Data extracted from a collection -

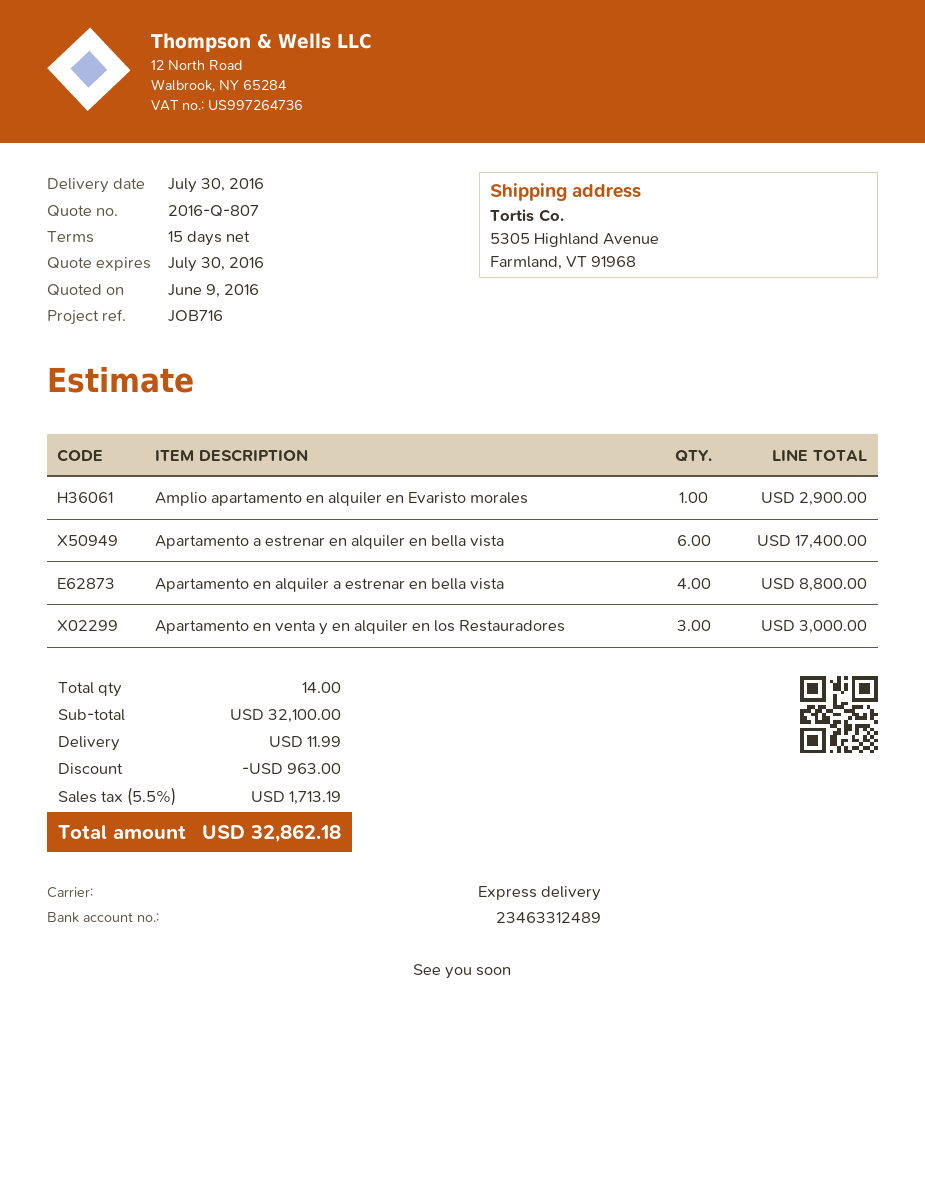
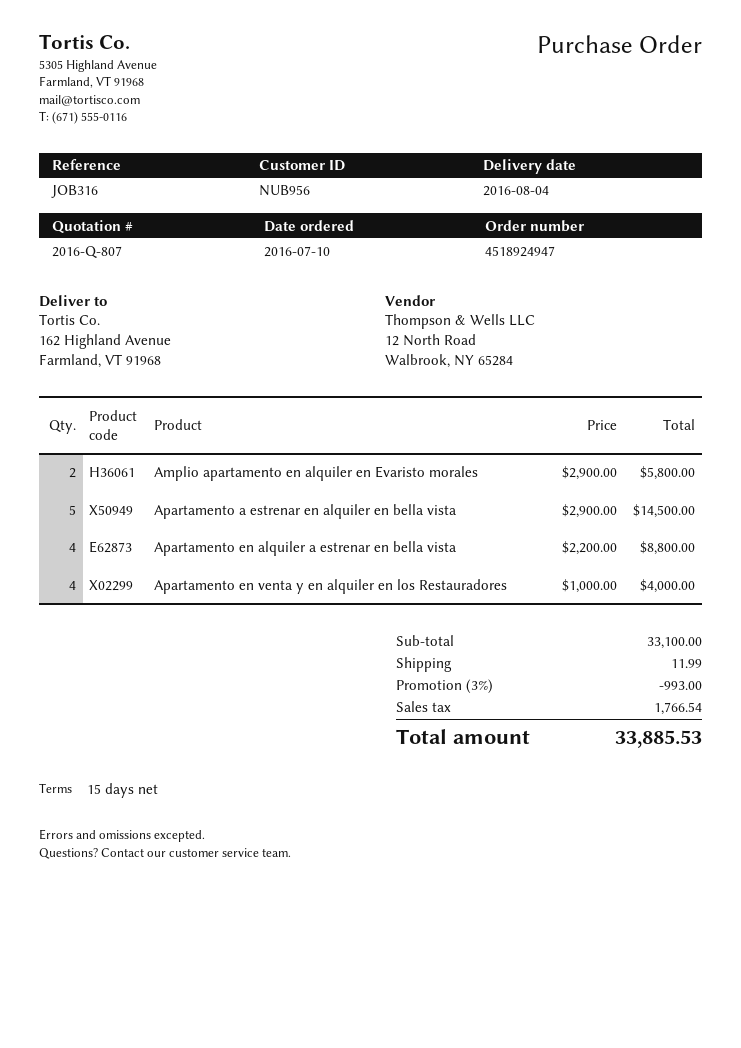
delivery date: 2016-07-30 -> 2016-08-04
reference: JOB716 -> JOB316
ship to: 5305 Highland Avenue, Farmland, VT 91968 -> 162 Highland Avenue, Farmland, VT 91968
Amplio apartamento en alquiler en Evaristo morales: 1 for 2900.00 -> 2 for 5800.00
Apartamento a estrenar en alquiler en bella vista: 6 for 17400.00 -> 5 for 14500.00
Apartamento en venta y en alquiler en los Restauradores: 3 for 3000.00 -> 4 for 4000.00
subtotal: 32100.00 -> 33100.00
discount: 963.00 -> 993.00
tax: 1713.19 -> 1766.54
total: 32862.18 -> 33885.53

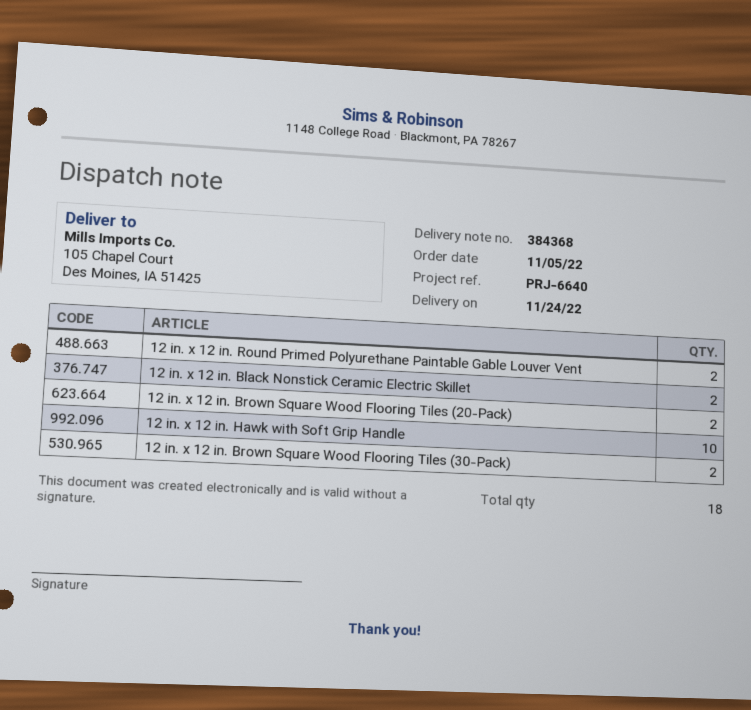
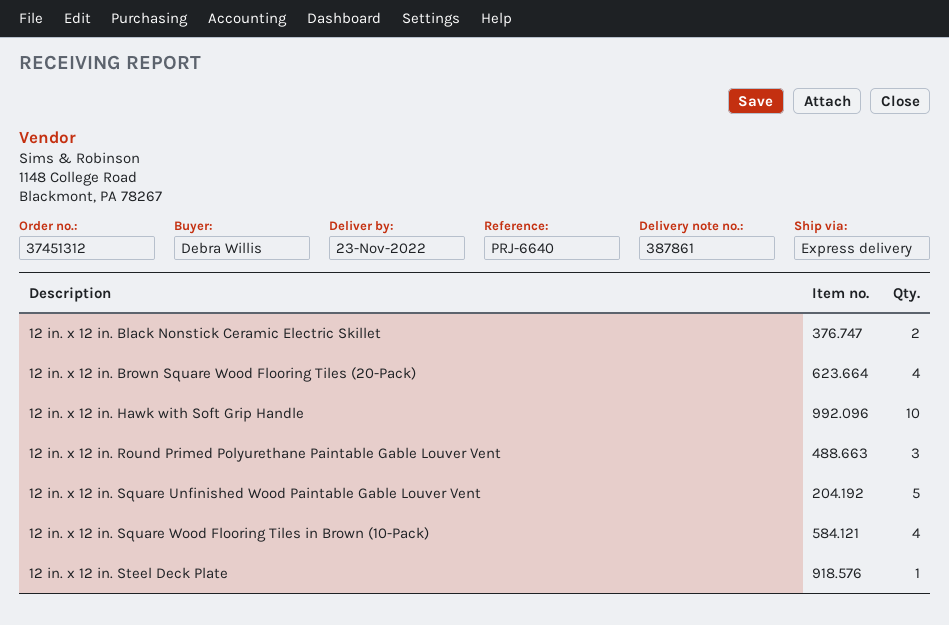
delivery note number: 384368 -> 387861
delivery date: 2022-11-24 -> 2022-11-23
12 in. x 12 in. Round Primed Polyurethane Paintable Gable Louver Vent: 2 -> 3
12 in. x 12 in. Brown Square Wood Flooring Tiles (20-Pack): 2 -> 4
12 in. x 12 in. Brown Square Wood Flooring Tiles (30-Pack): 2 -> none
12 in. x 12 in. Square Unfinished Wood Paintable Gable Louver Vent: none -> 5
12 in. x 12 in. Square Wood Flooring Tiles in Brown (10-Pack): none -> 4
12 in. x 12 in. Steel Deck Plate: none -> 1

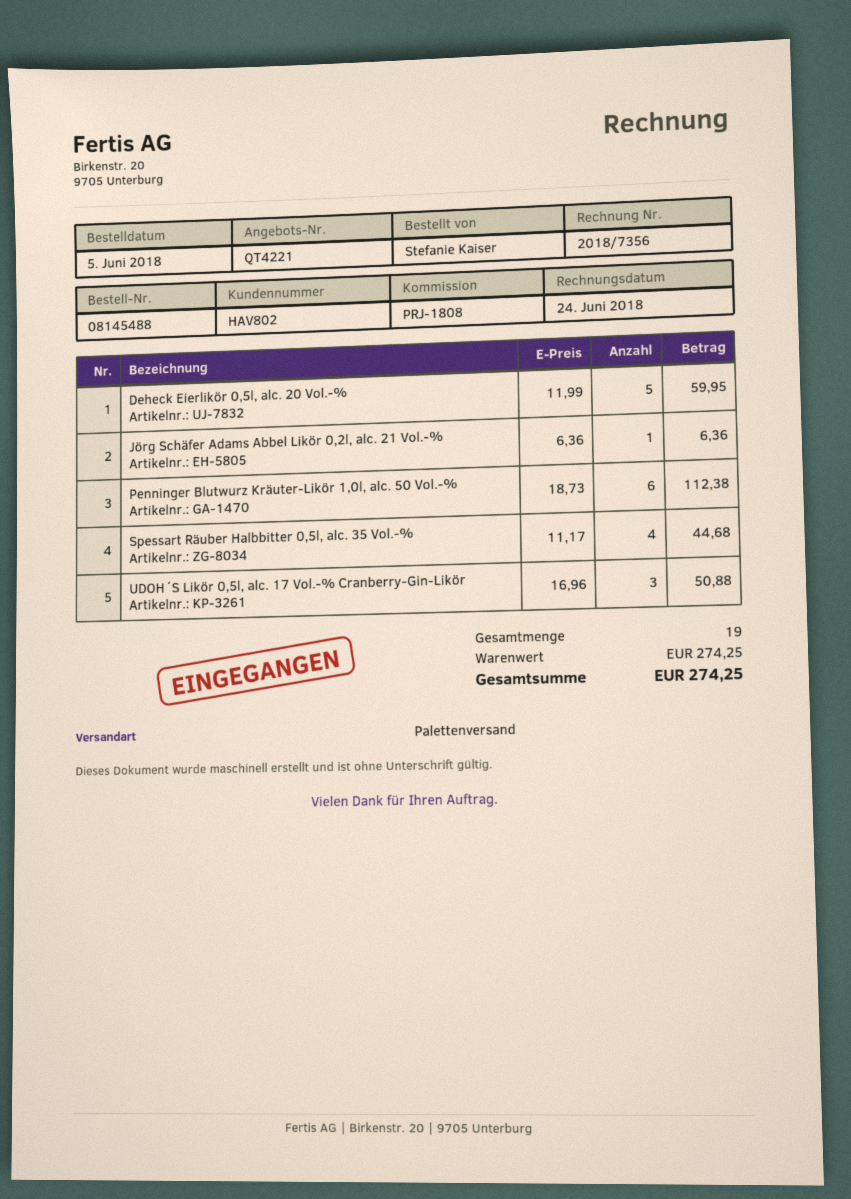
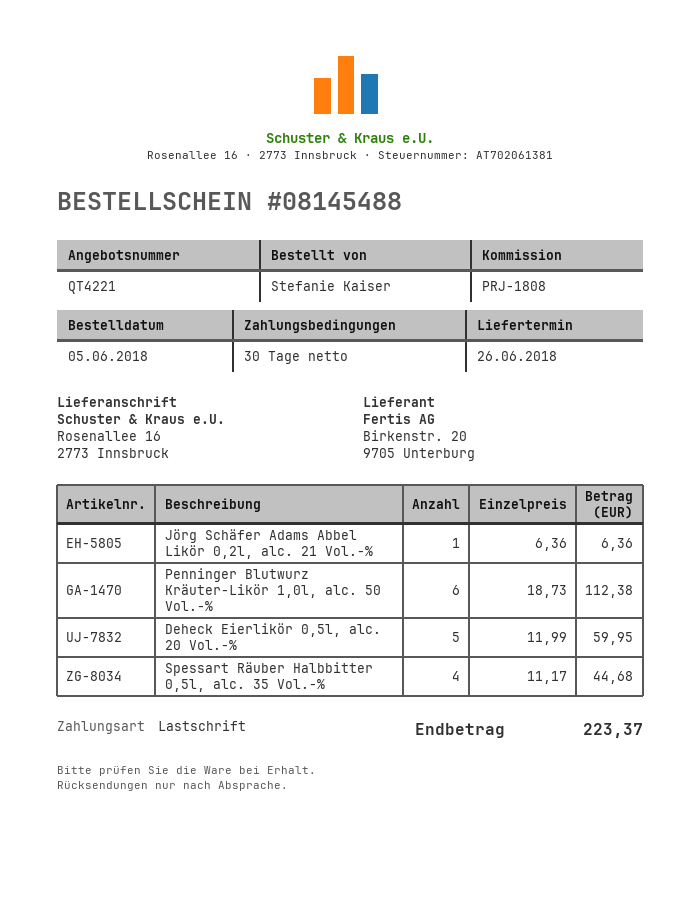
UDOH´S Likör 0,5l, alc. 17 Vol.-% Cranberry-Gin-Likör: 3 x 16.96 = 50.88 -> none
total: 274.25 -> 223.37

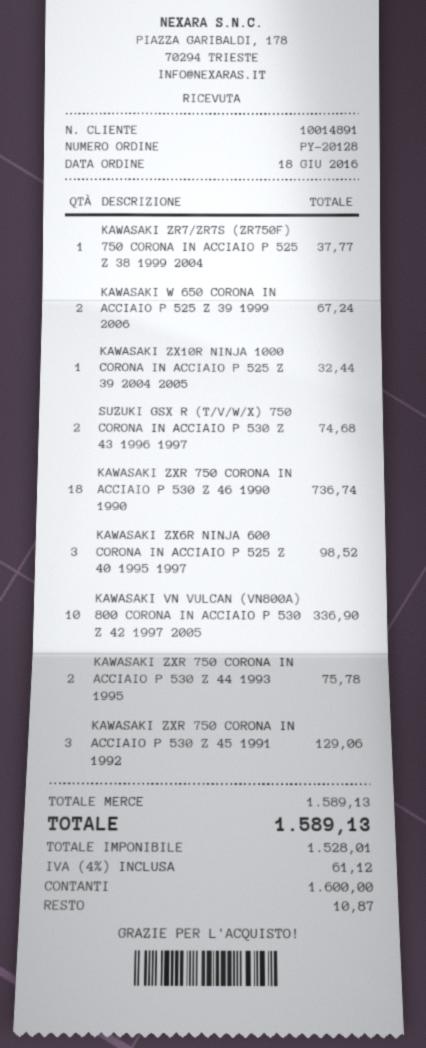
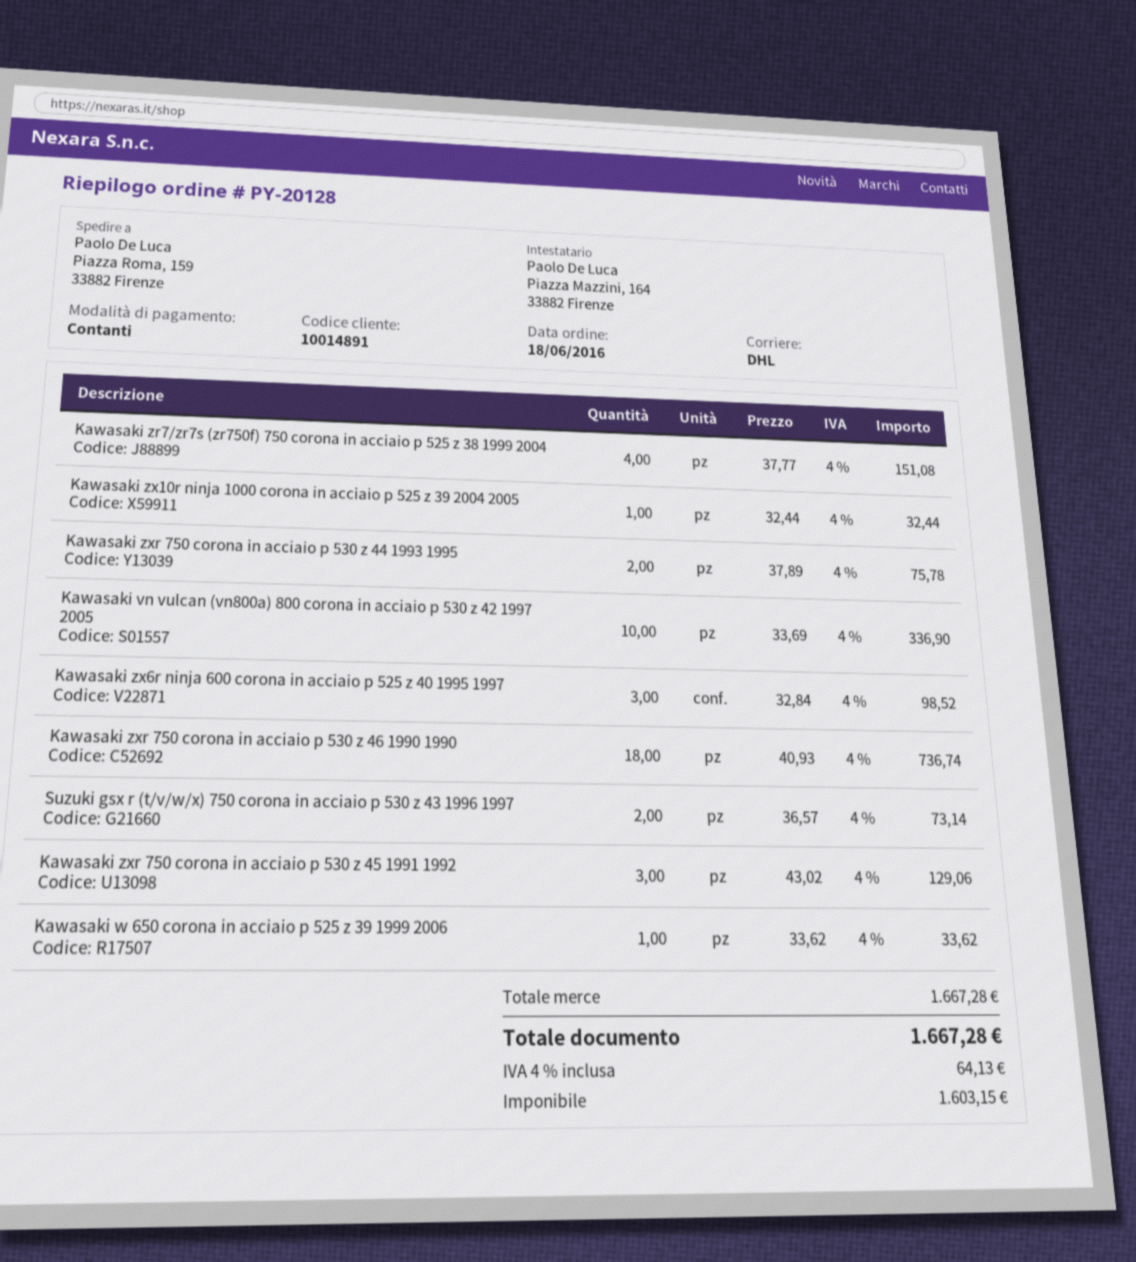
KAWASAKI ZR7/ZR7S (ZR750F) 750 CORONA IN ACCIAIO P 525 Z 38 1999 2004: 1 for 37.77 -> 4 for 151.08
KAWASAKI W 650 CORONA IN ACCIAIO P 525 Z 39 1999 2006: 2 for 67.24 -> 1 for 33.62
SUZUKI GSX R (T/V/W/X) 750 CORONA IN ACCIAIO P 530 Z 43 1996 1997: 2 for 74.68 -> 2 for 73.14
subtotal: 1589.13 -> 1667.28
net: 1528.01 -> 1603.15
tax: 4% = 61.12 -> 4% = 64.13
total: 1589.13 -> 1667.28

Prompt - Each line above that has the word "CORONA" should be copied.

Task solution -
KAWASAKI ZR7/ZR7S (ZR750F) 750 CORONA IN ACCIAIO P 525 Z 38 1999 2004: 1 for 37.77 -> 4 for 151.08
KAWASAKI W 650 CORONA IN ACCIAIO P 525 Z 39 1999 2006: 2 for 67.24 -> 1 for 33.62
SUZUKI GSX R (T/V/W/X) 750 CORONA IN ACCIAIO P 530 Z 43 1996 1997: 2 for 74.68 -> 2 for 73.14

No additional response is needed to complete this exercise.